(TASK OBJECTIVE) What lines in the entries below contain the word "monospace"? Copy all of them.

(DATA PROVIDED)
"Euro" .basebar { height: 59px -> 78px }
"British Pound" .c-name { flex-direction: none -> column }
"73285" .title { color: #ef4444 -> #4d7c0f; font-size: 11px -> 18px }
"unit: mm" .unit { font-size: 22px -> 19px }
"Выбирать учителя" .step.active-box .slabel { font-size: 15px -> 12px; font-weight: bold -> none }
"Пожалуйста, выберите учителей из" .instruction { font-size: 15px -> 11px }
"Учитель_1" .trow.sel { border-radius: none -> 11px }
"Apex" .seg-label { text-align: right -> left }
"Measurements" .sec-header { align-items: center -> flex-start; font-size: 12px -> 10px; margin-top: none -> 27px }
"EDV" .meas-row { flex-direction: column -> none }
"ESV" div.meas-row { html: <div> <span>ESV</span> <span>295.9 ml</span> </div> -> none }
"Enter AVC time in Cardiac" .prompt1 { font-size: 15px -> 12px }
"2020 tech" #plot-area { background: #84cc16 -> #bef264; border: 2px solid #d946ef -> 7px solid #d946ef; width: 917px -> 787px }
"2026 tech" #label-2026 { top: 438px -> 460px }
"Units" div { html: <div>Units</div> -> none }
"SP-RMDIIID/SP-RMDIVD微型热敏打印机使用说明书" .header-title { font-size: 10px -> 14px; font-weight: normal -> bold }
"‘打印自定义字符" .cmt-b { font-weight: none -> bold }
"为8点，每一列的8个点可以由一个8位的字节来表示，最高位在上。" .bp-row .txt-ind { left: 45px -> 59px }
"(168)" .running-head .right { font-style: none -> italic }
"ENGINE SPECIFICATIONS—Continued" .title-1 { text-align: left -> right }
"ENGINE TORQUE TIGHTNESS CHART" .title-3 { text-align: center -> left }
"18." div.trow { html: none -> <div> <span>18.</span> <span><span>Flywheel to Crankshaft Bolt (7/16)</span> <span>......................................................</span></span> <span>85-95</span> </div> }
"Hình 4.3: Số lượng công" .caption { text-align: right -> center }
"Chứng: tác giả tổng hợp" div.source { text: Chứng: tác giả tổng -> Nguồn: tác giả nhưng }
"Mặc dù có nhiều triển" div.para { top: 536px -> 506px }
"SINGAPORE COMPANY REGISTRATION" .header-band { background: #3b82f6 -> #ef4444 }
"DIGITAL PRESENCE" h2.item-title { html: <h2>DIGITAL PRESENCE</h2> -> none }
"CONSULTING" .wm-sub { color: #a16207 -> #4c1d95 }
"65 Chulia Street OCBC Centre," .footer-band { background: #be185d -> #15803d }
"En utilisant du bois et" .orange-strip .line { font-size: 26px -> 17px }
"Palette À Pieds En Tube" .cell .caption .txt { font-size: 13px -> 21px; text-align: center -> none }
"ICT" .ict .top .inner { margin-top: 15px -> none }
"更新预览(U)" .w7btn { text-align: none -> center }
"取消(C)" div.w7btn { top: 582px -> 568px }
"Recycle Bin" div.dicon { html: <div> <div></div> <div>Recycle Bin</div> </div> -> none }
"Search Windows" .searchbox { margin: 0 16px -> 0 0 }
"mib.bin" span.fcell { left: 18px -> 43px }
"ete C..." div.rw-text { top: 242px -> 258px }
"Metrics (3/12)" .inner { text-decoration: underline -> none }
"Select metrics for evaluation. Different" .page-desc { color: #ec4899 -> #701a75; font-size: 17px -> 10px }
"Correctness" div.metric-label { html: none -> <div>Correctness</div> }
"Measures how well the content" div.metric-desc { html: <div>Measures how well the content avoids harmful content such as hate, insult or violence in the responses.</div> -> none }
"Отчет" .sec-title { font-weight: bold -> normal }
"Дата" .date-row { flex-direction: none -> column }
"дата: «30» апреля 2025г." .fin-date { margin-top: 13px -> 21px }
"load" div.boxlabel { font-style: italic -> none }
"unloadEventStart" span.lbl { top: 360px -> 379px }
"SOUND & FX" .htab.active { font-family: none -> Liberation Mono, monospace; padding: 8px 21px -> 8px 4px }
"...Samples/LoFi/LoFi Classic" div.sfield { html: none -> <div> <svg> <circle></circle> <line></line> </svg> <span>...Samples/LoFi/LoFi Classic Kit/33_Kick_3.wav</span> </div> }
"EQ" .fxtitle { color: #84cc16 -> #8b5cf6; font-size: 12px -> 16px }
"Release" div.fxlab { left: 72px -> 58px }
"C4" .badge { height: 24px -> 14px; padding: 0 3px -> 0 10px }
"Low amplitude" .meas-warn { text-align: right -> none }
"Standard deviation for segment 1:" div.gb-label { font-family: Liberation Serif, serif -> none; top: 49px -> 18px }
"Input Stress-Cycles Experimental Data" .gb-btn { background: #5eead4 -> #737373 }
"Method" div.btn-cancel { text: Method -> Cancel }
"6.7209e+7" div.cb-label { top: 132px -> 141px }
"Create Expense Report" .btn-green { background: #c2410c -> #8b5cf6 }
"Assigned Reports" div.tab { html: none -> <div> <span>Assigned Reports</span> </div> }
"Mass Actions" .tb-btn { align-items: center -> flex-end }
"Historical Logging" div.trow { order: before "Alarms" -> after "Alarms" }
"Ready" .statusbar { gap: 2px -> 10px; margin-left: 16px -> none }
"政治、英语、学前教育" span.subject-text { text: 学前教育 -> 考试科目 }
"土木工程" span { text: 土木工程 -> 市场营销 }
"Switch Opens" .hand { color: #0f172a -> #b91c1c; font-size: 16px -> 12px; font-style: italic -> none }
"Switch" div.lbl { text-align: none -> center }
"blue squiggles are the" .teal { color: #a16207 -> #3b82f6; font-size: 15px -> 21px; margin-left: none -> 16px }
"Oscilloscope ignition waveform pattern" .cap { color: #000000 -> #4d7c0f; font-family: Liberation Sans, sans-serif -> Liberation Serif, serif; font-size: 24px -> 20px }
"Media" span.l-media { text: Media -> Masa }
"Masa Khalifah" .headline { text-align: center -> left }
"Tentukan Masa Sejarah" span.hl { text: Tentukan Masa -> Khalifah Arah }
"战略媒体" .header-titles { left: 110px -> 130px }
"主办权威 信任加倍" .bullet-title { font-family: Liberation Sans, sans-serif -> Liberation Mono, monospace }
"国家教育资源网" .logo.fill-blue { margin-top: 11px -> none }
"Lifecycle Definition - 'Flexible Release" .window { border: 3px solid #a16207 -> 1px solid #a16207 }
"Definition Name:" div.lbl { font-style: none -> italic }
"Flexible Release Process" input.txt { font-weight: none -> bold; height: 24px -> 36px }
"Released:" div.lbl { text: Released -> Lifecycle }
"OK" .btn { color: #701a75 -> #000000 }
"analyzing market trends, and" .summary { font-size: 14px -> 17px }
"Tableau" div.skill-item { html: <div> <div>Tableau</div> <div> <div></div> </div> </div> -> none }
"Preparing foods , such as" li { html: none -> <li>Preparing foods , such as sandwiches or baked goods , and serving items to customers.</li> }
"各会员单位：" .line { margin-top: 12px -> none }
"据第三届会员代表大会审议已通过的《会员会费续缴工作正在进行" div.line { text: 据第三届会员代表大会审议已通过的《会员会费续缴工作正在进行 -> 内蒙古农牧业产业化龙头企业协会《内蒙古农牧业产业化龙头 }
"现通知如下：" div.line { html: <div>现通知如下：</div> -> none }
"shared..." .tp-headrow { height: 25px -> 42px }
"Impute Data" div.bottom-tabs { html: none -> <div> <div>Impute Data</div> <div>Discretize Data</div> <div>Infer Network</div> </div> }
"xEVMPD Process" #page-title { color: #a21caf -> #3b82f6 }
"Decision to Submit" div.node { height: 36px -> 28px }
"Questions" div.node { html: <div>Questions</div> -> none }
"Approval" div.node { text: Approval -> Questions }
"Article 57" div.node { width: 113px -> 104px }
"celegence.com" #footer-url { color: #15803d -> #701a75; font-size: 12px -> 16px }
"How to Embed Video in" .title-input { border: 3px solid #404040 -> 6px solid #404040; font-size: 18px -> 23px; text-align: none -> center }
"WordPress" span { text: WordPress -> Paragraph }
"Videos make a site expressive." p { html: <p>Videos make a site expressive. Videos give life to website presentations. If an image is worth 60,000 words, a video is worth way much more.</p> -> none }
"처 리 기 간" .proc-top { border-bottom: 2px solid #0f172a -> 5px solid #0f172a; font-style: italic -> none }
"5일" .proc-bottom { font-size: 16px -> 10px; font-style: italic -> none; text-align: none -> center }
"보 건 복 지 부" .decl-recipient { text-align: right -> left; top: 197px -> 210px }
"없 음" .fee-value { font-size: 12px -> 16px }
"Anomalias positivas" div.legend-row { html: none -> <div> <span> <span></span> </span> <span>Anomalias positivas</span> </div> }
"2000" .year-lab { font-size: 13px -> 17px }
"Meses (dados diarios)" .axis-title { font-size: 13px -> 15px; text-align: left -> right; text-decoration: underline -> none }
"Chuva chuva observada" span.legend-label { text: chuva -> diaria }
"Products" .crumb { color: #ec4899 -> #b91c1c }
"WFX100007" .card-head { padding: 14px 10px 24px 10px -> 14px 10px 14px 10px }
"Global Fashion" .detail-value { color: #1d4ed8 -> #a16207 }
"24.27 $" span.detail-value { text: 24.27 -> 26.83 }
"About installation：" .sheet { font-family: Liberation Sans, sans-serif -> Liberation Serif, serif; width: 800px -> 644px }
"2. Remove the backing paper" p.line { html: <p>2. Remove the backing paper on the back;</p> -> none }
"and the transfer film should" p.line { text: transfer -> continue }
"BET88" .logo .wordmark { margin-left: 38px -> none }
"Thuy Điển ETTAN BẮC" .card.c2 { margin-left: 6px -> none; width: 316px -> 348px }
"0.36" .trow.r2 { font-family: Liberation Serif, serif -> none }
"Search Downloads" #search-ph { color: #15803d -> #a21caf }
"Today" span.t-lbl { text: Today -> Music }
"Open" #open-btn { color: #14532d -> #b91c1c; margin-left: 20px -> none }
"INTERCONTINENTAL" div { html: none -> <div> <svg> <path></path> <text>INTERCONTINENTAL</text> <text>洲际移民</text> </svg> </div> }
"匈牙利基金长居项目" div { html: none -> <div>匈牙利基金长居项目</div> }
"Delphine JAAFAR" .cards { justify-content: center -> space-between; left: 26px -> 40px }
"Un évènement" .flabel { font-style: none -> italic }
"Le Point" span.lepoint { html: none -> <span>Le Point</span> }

(ANSWER)
"SOUND & FX" .htab.active { font-family: none -> Liberation Mono, monospace; padding: 8px 21px -> 8px 4px }
"主办权威 信任加倍" .bullet-title { font-family: Liberation Sans, sans-serif -> Liberation Mono, monospace }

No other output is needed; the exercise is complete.